British businesses are totally unprepared for a no-deal Brexit despite having years to plan ahead, the Bank of England (BoE) warned on Wednesday.
“Survey and other evidence suggests that many UK businesses are not well advanced in planning for a sudden transition to new trading rules,” the central bank noted in a new report Wednesday outlining the potential economic impact of Brexit under different scenarios.
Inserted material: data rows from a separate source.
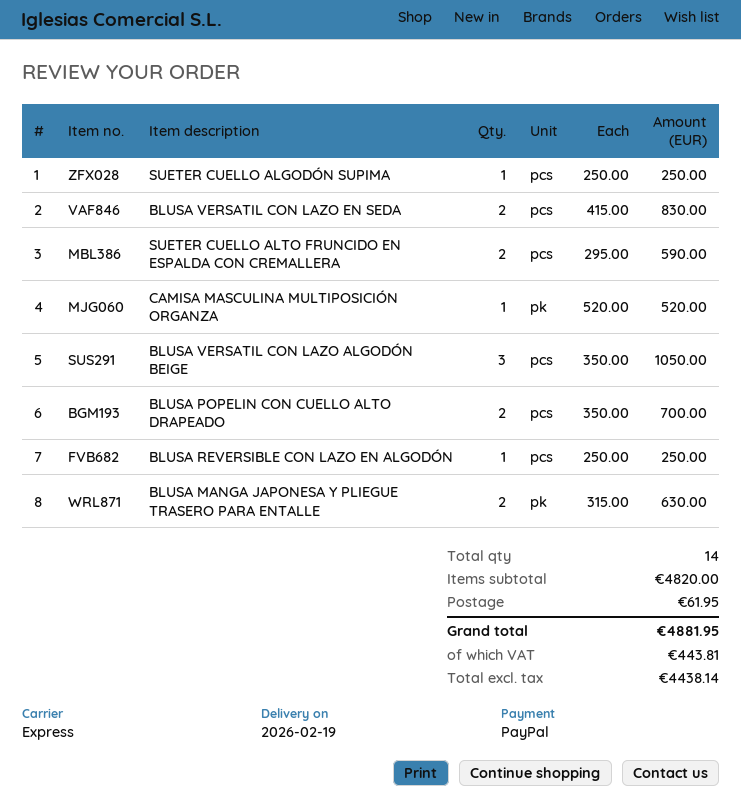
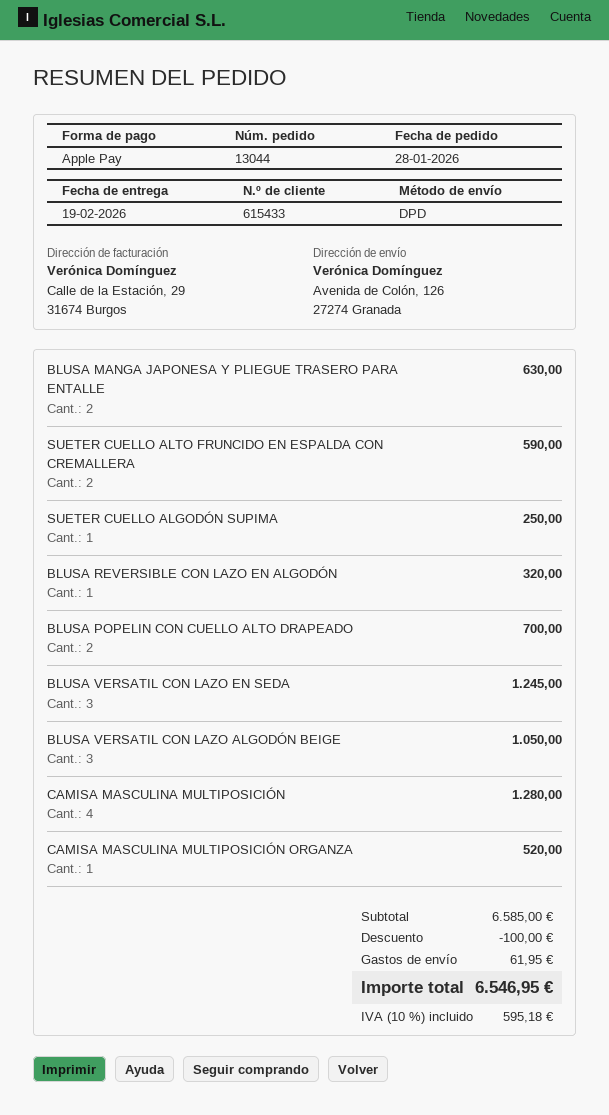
payment method: PayPal -> Apple Pay
shipping method: express -> DPD
BLUSA VERSATIL CON LAZO EN SEDA: 2 for 830.00 -> 3 for 1245.00
BLUSA REVERSIBLE CON LAZO EN ALGODÓN: 1 for 250.00 -> 1 for 320.00
CAMISA MASCULINA MULTIPOSICIÓN: none -> 4 for 1280.00
subtotal: 4820.00 -> 6585.00
discount: none -> 100.00
tax: 443.81 -> 595.18
total: 4881.95 -> 6546.95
Bank of England governor Mark Carney highlighted some stark numbers:
- Less than 50% of UK-based businesses have begun making contingency plans for a potential no-deal Brexit
- Less than 20% of small UK businesses have worked on contingency plans
- Up to 250,000 businesses have never completed a customs declaration form, which would be required after a no-deal Brexit to continue trading with the European Union
- 11 out of 12 major projects to replace critical UK border systems may not be delivered in time for Brexit in March 2019
The UK’s biggest trading partner is the EU, providing a market for about 44% of all British exports of goods and services, and supplying more than half of its imports. Current trade between the two sides is frictionless, with minimal border checks.
But that could all change if the UK leaves the EU without an approved Brexit divorce deal. There have been warnings about queues running for miles as ports struggle with a sudden slowdown due to new border checks.
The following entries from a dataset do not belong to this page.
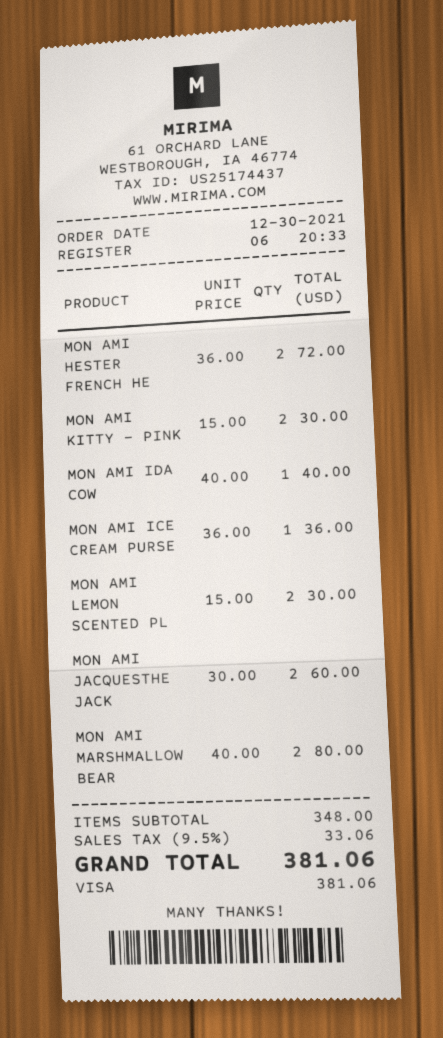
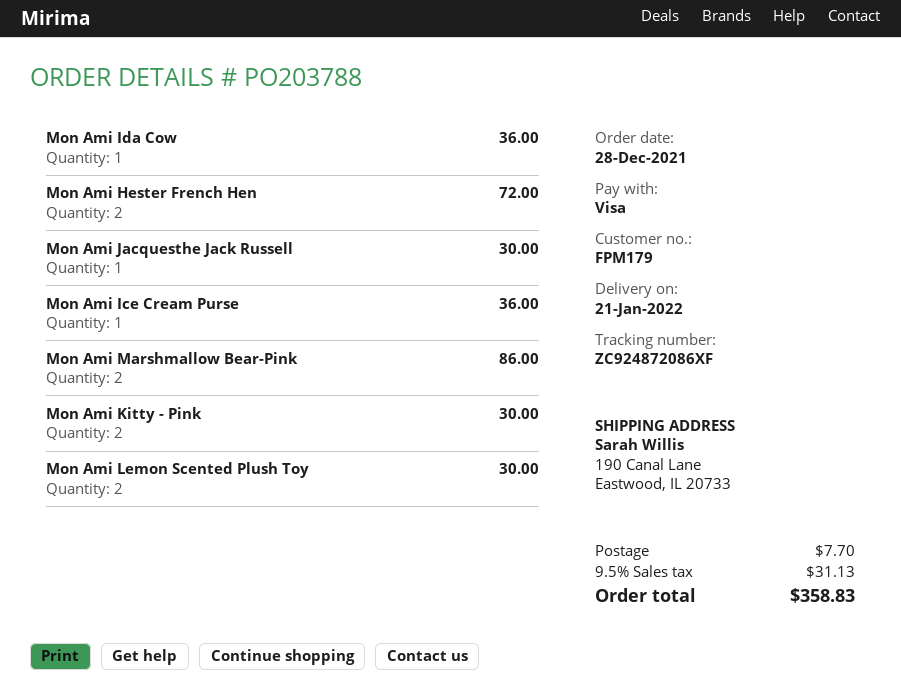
order date: 2021-12-30 -> 2021-12-28
MON AMI IDA COW: 1 for 40.00 -> 1 for 36.00
MON AMI JACQUESTHE JACK: 2 for 60.00 -> 1 for 30.00
MON AMI MARSHMALLOW BEAR: 2 for 80.00 -> 2 for 86.00
shipping: none -> 7.70
tax: 9.5% = 33.06 -> 9.5% = 31.13
total: 381.06 -> 358.83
Prime minister Theresa May is struggling to convince the majority of members of parliament to approve her Brexit deal with the EU in a vote scheduled for 11 December. Many fear it keeps the UK too closely tied to the EU, while others would prefer no Brexit at all.
If MPs don’t approve May’s deal, it raises the risk that the UK could be forced to brace for a no-deal, cliff-edge Brexit.
May’s deal includes the terms of the UK’s divorce, along with an outline of plans for the future relationship between the EU and UK. It also includes plans for a transition period until at least the end of 2020, to allow businesses and consumers to adjust. But a transition period is not a sure thing until the UK ratifies the deal.
“Securing an implementation period will minimise impacts on the UK economy,” Carney said in his prepared remarks. “This implementation period should be as long as necessary to prepare properly for the new trading relationships, but no longer.”
The BoE also warned on Wednesday that the UK economy could shrink by about 8% in 2019 if there’s a no-deal Brexit with no transition period. That would be a sharper, more painful drop than the global financial crisis, and the worst since the early 1920s. But it said the banking system was ready for any potential Armageddon-style economic fallout, after banks passed new 2018 stress tests.
The BoE warnings come just hours after Britain’s government issued a separate report outlining that a no-deal Brexit would lead to a dramatic slowdown of the economy over the next 15 years.
The government warned that a no-deal Brexit would leave the UK economy about 9.3% smaller in the next 15 years compared to a scenario where the UK remained in the EU. The analysis considered that under this scenario, there would be tightly restricted flows of European immigrants and higher trading costs with the EU.
The other scenario – roughly in line with May’s Brexit deal for the UK – is also a significant economic downgrade, but the shock would be less severe. The government anticipates the economy would be about 3.9% smaller in 15 years’ time under May’s plan.